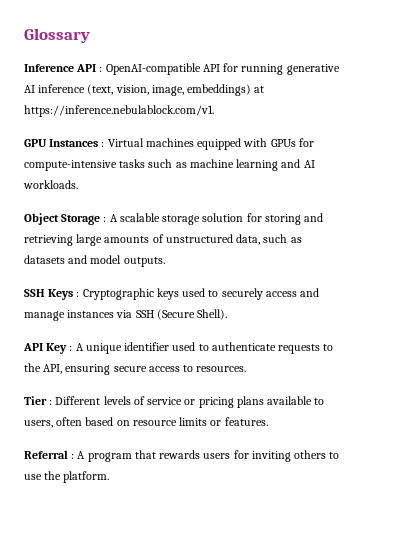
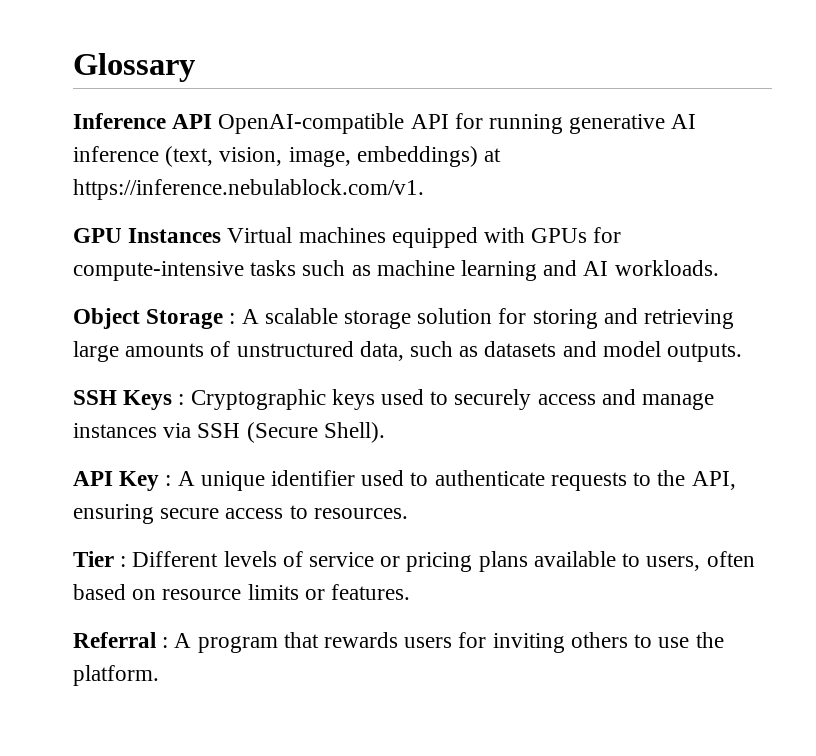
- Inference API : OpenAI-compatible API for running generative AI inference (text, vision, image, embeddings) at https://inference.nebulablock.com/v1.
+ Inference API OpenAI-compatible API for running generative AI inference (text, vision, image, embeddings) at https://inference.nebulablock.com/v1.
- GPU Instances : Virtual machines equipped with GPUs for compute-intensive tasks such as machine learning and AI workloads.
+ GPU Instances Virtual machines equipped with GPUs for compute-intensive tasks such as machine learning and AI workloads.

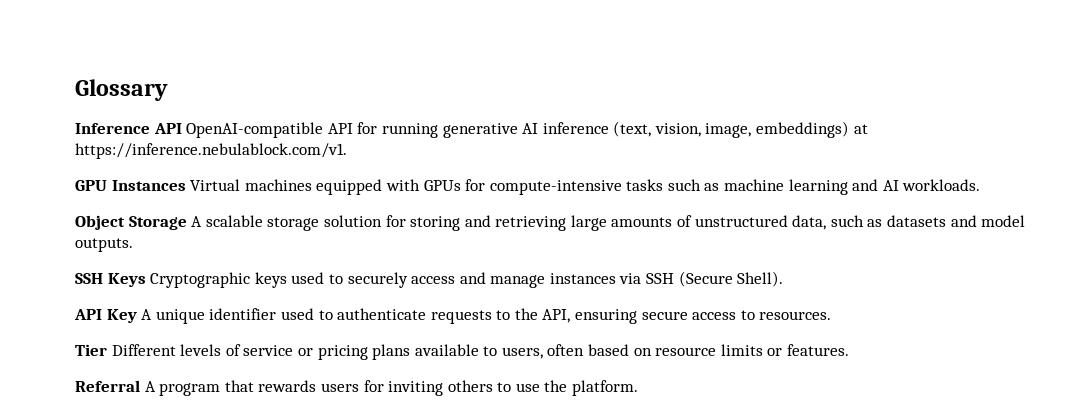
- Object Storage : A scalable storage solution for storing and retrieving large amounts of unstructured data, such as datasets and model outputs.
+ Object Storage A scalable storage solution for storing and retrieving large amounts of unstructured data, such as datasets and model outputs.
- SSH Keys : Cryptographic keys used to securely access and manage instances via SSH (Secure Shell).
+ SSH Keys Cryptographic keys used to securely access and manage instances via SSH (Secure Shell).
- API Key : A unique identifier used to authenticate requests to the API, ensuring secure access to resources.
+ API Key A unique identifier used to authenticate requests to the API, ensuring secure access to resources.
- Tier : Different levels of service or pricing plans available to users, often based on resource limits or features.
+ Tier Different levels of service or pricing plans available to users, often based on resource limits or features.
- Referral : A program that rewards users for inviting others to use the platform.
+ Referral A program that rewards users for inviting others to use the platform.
# # # #
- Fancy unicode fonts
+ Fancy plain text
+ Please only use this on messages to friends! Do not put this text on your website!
# # # #
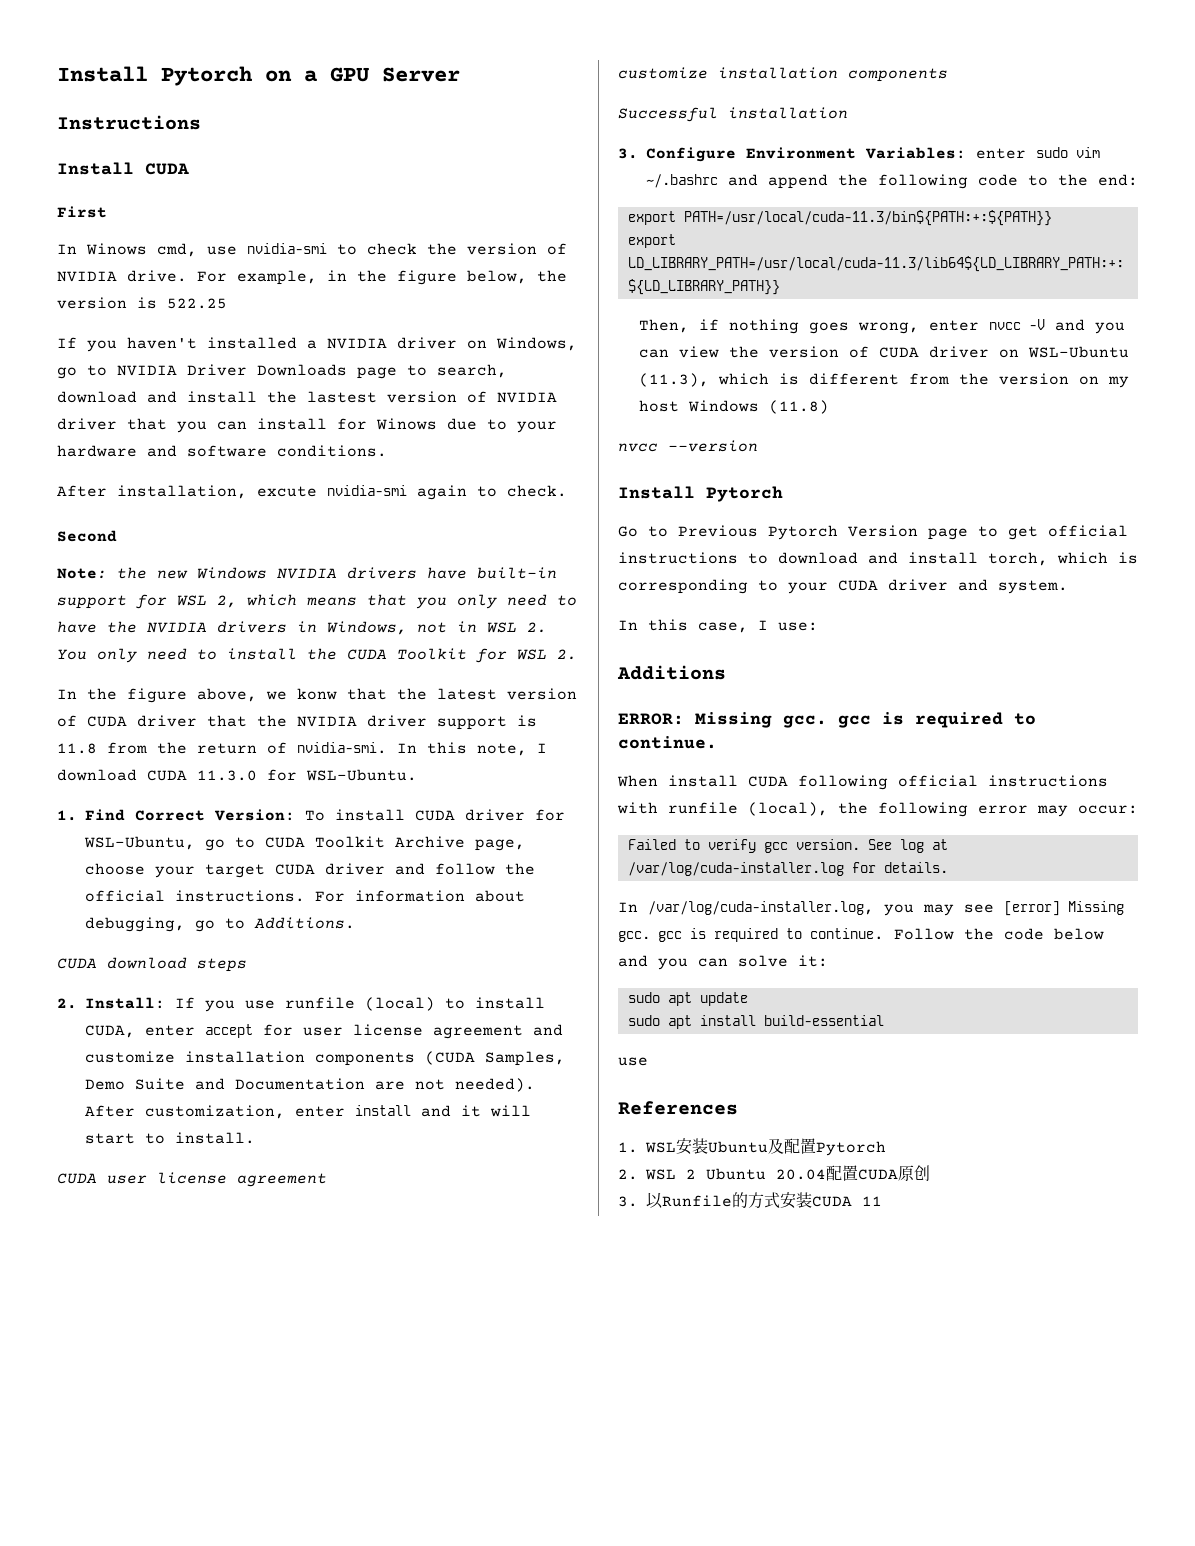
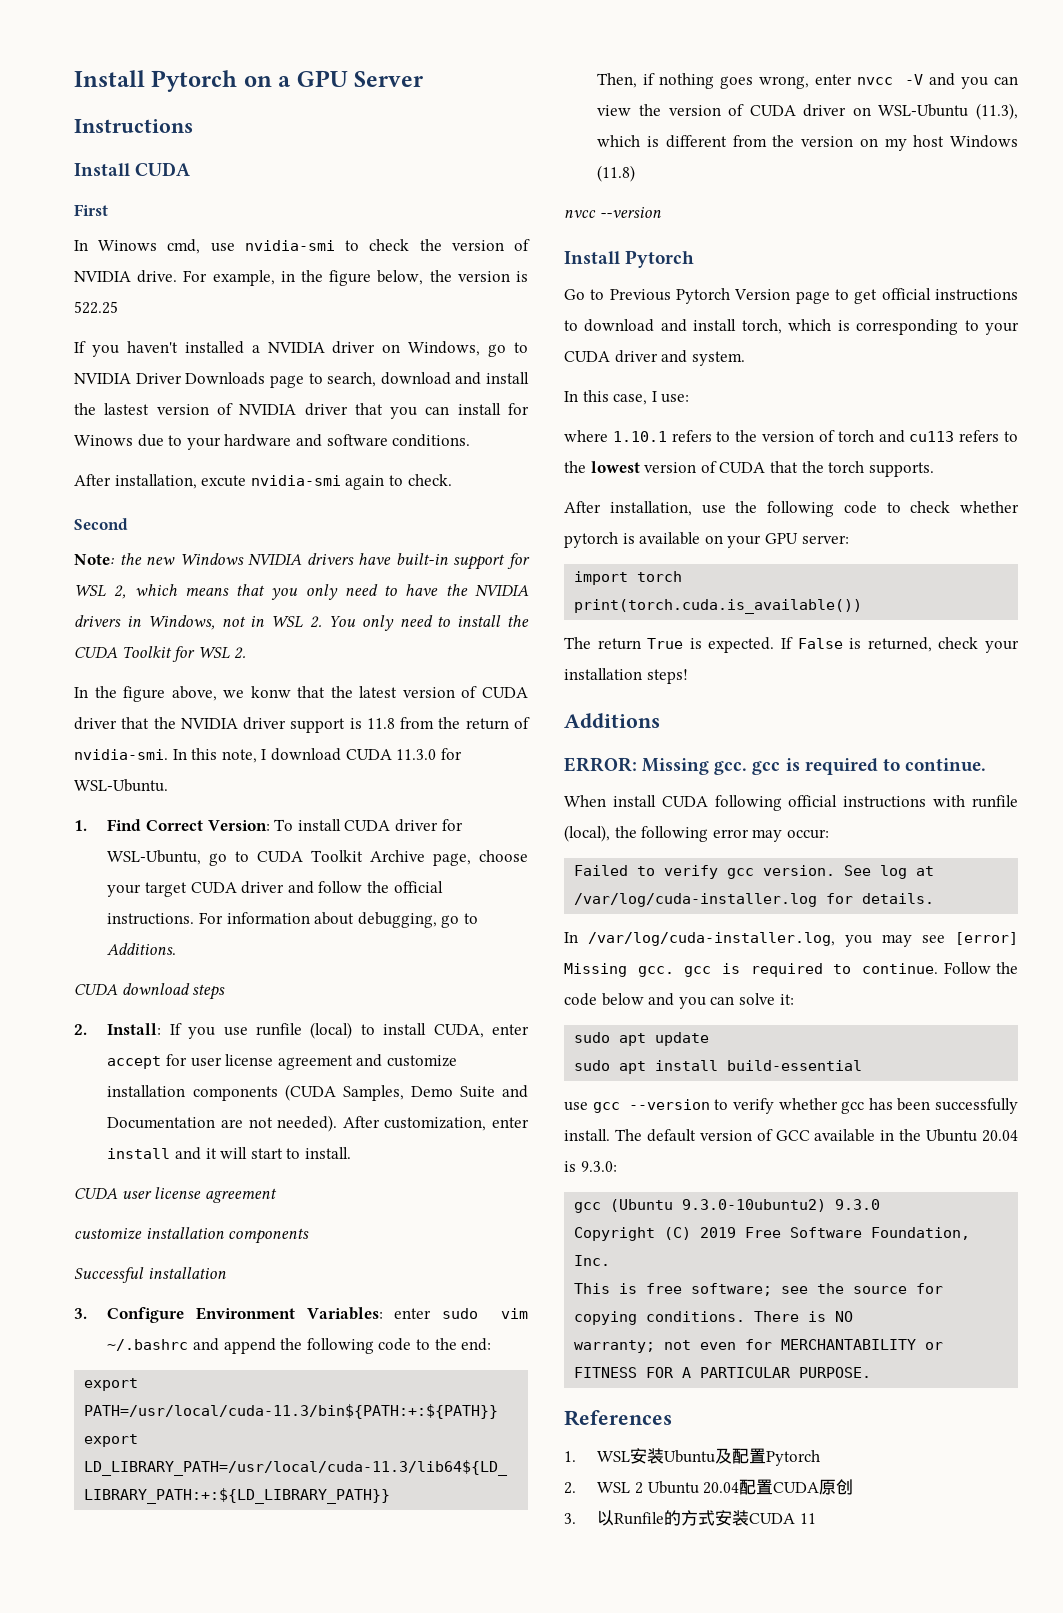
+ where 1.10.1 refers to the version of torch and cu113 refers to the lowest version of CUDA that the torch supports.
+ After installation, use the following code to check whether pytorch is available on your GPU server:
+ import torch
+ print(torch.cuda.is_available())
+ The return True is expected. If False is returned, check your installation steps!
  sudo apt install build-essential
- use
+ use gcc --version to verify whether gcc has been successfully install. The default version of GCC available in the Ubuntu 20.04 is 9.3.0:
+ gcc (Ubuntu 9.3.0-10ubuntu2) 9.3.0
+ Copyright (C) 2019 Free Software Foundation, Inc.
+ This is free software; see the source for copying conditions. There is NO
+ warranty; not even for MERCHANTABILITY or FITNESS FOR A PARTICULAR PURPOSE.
# # # #
_YOUR TASK_
What are the lines above, starting at the one with "SSH Keys Cryptographic" and ending at the one with "Tier Different levels"? Give them again exactly, and only them.

_EXERCISE OUTPUT_
+ SSH Keys Cryptographic keys used to securely access and manage instances via SSH (Secure Shell).
- API Key : A unique identifier used to authenticate requests to the API, ensuring secure access to resources.
+ API Key A unique identifier used to authenticate requests to the API, ensuring secure access to resources.
- Tier : Different levels of service or pricing plans available to users, often based on resource limits or features.
+ Tier Different levels of service or pricing plans available to users, often based on resource limits or features.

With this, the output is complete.